Eine Frau äußert, dass sie sich durch die Geburtsumstände (verzögerte Geburtsphase,
schlechte kindliche
Herztöne) in einem Moment der Schwäche und Hilflosigkeit befand und die bestimmte
Anleitung der Hebamme
als Stütze empfand. Eine der Frauen, die den vorzeitigen Pressdrang erlebte, hätte
sich mehr
Unterstützung bei der Bewältigung des vorzeitigen Pressdranges gewünscht, jedoch keine
Anleitung während
der Pressphase benötigt. Ermutigung wird, im Gegensatz zur Anleitung, als wichtiger Aspekt der
Hebammenarbeit gesehen. Darunter fällt die Unterstützung im Finden der bequemsten Gebärposition oder
die Möglichkeit, verschiedene Positionen auszuprobieren. Von zwei der Frauen wurde
dahingehend Anleitung
gewünscht, dass Gebärende ermutigt werden sollen, das Tiefertreten des kindlichen
Kopfes durch eigene
vaginale Untersuchungen zu verfolgen. Dies wird einerseits als Ermutigung gesehen,
andererseits als
Gefühl der Selbstbestimmtheit dargelegt.
Fazit
Evidenzen zum Abwarten des reflektorischen Pressdranges, zu aufrechten Gebärhaltungen
und selbstbestimmtem
Mitschieben während der Geburt gegenüber sofortigem Pressen nach vollständiger Muttermundseröffnung,
horizontalem und angeleitetem Gebären zeigen viele Vorteile für Mutter und Kind, z.
B.:
-
Verkürzung der Geburtsdauer
-
mögliche Reduktion vaginal-operativer Geburtsbeendigungen
-
weniger starke postpartale mütterliche Schmerzen und Erschöpfungszustände
-
weniger abnorme kindliche Herzfrequenzmuster
-
geringeres Ausmaß an Dammverletzungen
Besonders mütterliche Verletzungen und Schmerzen, oftmals hervorgerufen durch vaginal-operative
Entbindungen, aber auch durch Erschöpfung, können eine postpartale Depression triggern
und somit die
Mutter-Kind-Beziehung beeinträchtigen. Die Gebärende spontan mitschieben zu lassen
trägt dazu bei, dem Kind
eine möglichst stressfreie Geburt zu ermöglichen und der Mutter Überanstrengung und
extremes Erschöpftsein
zu ersparen.
Die Anleitung zum forcierten Pressen sollte jenen Gebärenden vorbehalten werden, die
die Anleitung wirklich
brauchen, vielleicht sogar fordern. Allerdings sollte das Vorgehen individuell angepasst
sein. Die
jeweiligen Bedürfnisse und der Zustand von Mutter und Kind sollten miteinbezogen werden.
Bei vielen Frauen
führen positive Stärkung, Zuspruch, Ermutigung und beruhigende Maßnahmen zu einem
Geburtsfortschritt und der
Geburt des Kindes.
Während einer physiologischen Geburtsphase, in der es der Gebärenden zugestanden wird,
nach eigenen
Empfindungen mitzuschieben, wird es kaum notwendig sein, strikte Anweisungen zum „korrekten“
Pressen zu
geben.

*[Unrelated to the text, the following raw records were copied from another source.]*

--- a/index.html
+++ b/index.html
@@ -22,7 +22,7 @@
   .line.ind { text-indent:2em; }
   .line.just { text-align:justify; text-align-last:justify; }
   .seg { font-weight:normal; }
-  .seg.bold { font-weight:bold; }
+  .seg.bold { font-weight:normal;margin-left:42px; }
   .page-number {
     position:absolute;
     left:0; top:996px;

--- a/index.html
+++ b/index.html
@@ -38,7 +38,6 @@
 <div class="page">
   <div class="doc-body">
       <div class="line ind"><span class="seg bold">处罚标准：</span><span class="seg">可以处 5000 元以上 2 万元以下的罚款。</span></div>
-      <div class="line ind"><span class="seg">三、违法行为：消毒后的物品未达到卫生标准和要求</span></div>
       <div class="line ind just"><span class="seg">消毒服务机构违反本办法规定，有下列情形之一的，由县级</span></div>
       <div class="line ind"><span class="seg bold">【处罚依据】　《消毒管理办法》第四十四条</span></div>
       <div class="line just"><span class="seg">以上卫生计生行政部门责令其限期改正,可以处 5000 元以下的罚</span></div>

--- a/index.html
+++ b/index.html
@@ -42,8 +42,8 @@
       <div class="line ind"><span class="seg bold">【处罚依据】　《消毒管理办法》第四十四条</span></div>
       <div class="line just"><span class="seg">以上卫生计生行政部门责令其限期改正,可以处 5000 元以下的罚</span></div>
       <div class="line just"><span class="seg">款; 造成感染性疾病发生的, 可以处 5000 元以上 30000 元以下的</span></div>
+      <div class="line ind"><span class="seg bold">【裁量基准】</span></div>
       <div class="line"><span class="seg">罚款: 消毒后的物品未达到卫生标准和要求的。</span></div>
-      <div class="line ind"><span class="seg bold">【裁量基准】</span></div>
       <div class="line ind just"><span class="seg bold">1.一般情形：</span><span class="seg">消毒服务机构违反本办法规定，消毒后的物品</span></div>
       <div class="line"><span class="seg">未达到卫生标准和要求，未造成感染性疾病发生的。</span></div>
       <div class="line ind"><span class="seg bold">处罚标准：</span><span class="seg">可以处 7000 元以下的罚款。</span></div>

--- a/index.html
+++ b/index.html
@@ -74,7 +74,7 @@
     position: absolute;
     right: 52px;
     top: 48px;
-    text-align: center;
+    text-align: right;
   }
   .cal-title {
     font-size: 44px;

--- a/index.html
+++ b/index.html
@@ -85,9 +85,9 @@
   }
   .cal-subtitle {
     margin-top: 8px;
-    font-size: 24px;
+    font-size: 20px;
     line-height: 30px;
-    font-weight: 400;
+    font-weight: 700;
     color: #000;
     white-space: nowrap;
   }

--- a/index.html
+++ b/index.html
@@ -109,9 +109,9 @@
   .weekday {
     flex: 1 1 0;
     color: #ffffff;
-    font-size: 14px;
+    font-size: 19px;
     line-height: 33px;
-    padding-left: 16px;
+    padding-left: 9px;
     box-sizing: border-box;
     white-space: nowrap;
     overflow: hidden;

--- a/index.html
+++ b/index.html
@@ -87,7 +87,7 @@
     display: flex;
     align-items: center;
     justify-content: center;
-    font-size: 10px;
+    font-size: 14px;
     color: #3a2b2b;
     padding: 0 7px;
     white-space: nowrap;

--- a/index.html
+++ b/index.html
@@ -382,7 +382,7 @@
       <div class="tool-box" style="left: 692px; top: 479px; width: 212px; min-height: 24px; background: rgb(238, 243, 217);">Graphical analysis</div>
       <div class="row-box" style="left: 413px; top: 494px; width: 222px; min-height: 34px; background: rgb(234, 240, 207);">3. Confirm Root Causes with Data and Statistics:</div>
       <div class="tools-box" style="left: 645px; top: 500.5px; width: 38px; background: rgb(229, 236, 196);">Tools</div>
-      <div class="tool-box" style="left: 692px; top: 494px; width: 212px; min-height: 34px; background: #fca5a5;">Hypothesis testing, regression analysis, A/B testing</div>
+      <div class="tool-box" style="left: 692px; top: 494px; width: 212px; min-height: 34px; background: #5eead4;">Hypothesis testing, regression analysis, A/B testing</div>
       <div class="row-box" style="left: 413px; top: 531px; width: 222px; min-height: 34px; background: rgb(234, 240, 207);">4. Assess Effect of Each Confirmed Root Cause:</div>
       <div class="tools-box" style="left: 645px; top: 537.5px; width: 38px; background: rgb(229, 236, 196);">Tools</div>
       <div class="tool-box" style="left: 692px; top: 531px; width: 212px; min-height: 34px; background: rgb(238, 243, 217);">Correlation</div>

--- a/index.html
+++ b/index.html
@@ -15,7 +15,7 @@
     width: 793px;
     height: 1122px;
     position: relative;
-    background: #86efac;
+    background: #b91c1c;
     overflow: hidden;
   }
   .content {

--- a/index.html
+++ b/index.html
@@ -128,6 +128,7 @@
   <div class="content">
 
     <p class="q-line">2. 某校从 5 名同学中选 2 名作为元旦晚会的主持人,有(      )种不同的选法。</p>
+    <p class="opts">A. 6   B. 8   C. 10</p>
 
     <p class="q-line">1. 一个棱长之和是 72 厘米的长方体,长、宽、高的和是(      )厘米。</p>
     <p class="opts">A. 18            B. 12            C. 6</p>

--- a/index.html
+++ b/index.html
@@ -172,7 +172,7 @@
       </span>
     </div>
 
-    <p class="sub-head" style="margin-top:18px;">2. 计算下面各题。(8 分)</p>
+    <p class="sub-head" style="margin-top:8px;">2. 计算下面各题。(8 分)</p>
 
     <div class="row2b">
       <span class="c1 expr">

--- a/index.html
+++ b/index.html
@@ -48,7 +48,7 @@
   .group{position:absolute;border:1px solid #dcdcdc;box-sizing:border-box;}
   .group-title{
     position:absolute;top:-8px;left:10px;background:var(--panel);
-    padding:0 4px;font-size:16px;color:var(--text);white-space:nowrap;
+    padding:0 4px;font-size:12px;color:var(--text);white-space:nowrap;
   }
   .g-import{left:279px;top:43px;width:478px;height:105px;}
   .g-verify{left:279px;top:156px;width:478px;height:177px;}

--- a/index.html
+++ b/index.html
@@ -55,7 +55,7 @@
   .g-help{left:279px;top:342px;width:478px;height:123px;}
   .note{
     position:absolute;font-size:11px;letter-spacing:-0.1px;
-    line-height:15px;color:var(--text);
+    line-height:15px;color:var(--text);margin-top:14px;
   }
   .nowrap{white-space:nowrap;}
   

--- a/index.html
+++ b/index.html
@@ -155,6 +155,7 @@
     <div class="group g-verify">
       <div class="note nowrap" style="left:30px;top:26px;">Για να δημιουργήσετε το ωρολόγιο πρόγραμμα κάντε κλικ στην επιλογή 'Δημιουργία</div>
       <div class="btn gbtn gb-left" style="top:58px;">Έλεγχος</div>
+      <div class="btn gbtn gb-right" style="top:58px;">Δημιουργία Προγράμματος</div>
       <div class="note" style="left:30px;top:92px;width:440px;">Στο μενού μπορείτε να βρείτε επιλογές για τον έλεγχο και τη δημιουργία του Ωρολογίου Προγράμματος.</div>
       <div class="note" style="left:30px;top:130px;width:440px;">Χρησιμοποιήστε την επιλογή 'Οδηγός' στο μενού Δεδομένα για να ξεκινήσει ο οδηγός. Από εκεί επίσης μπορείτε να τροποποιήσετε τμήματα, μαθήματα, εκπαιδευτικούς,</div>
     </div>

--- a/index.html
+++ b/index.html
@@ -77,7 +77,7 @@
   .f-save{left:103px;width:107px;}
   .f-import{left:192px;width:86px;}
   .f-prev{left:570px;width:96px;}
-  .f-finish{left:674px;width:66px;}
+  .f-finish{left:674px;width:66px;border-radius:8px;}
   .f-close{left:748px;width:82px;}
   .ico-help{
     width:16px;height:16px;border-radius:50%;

Eine empathische Begleitung durch die Geburtshelfer, die die Normalität einer
Geburt sowie die
Fähigkeit der Gebärenden zur aktiven und selbstbestimmten Geburt anerkennen und wertschätzen,
ist wichtig.
Dadurch entsteht die Möglichkeit, dass Frauen aus eigener Kraft gebären und nicht
„entbunden“ werden.
Die Geburtsphase stellt für die Hebamme eine besondere Anforderung dar, wenn der Geburtsverlauf
durch die
Bedürfnisse der Gebärenden vorgegeben wird und die Hebamme die Position der Dirigentin
zugunsten der Rolle
einer wachsamen und empathischen Begleiterin abgibt. Wichtig ist, die Stärken, Ressourcen
und Fähigkeiten
des weiblichen Körpers während der Geburt zu fördern. Somit können hebammenrelevante
Fähigkeiten, wie z.B.
die Beobachtungsgabe und die Geduld, gestärkt werden. Das Ziel moderner Hebammen –
als Fachfrauen der
physiologischen Geburt – sollte sein, Gebärende dahingehend zu unterstützen, dass
diese die Geburt als ein
positives Erlebnis erfahren können, geprägt von der eigenen Kompetenz, zu gebären.